Version comparison data

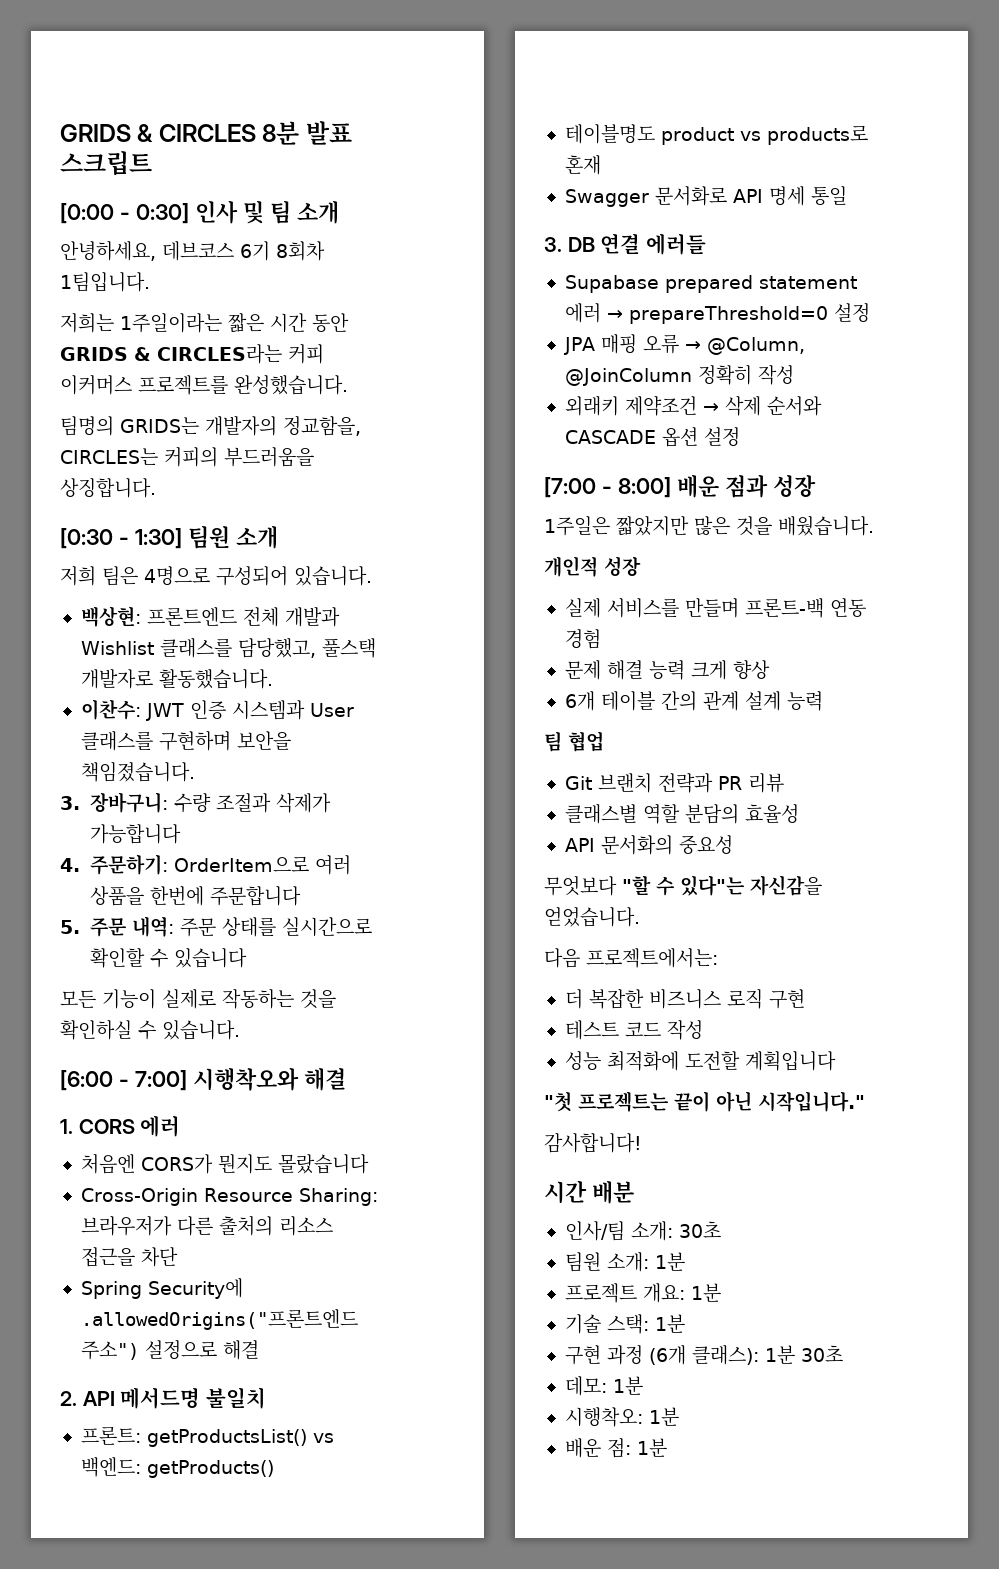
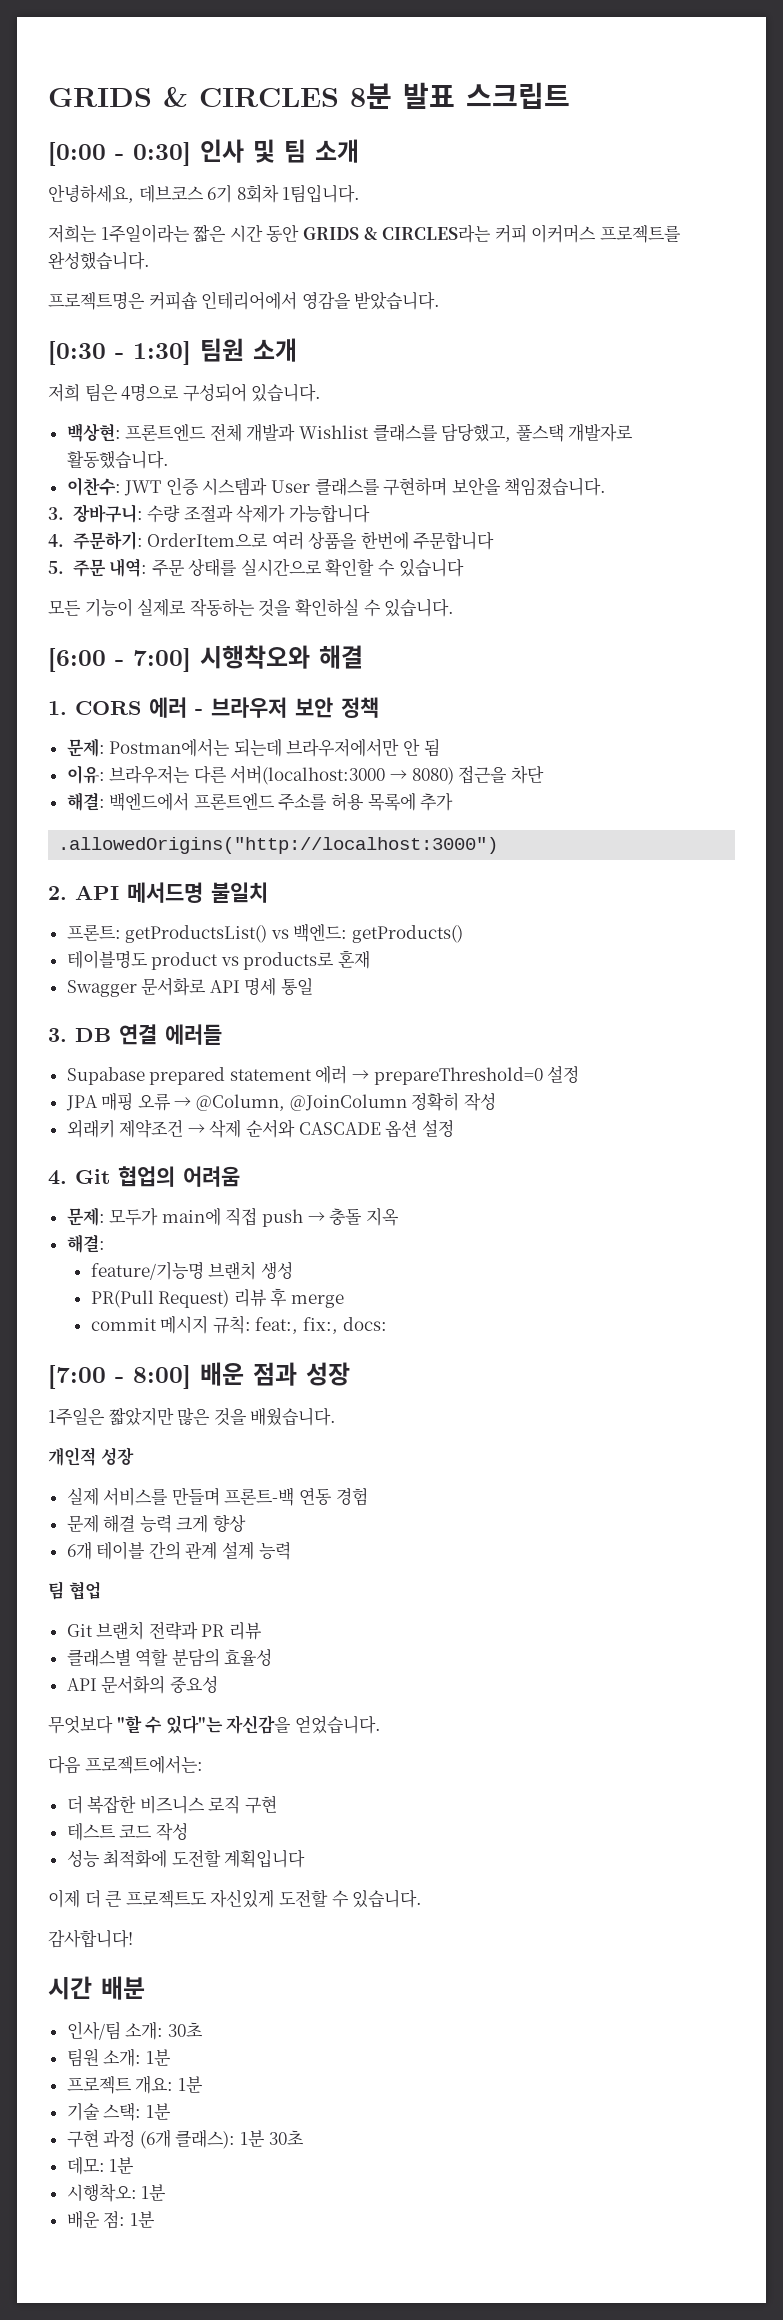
- 팀명의 GRIDS는 개발자의 정교함을, CIRCLES는 커피의 부드러움을 상징합니다.
+ 프로젝트명은 커피숍 인테리어에서 영감을 받았습니다.
- 1. CORS 에러
- 처음엔 CORS가 뭔지도 몰랐습니다
- Cross-Origin Resource Sharing: 브라우저가 다른 출처의 리소스 접근을 차단
- Spring Security에 .allowedOrigins("프론트엔드 주소") 설정으로 해결
+ 1. CORS 에러 - 브라우저 보안 정책
+ 문제: Postman에서는 되는데 브라우저에서만 안 됨
+ 이유: 브라우저는 다른 서버(localhost:3000 → 8080) 접근을 차단
+ 해결: 백엔드에서 프론트엔드 주소를 허용 목록에 추가
+ .allowedOrigins("http://localhost:3000")
+ 4. Git 협업의 어려움
+ 문제: 모두가 main에 직접 push → 충돌 지옥
+ 해결:
+ feature/기능명 브랜치 생성
+ PR(Pull Request) 리뷰 후 merge
+ commit 메시지 규칙: feat:, fix:, docs:
- "첫 프로젝트는 끝이 아닌 시작입니다."
+ 이제 더 큰 프로젝트도 자신있게 도전할 수 있습니다.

> **PROBLEM STATEMENT**: All lines in the records with the string "localhost" should be copied out.

> **SOLUTION FOR THIS PROBLEM**:
+ 이유: 브라우저는 다른 서버(localhost:3000 → 8080) 접근을 차단
+ .allowedOrigins("http://localhost:3000")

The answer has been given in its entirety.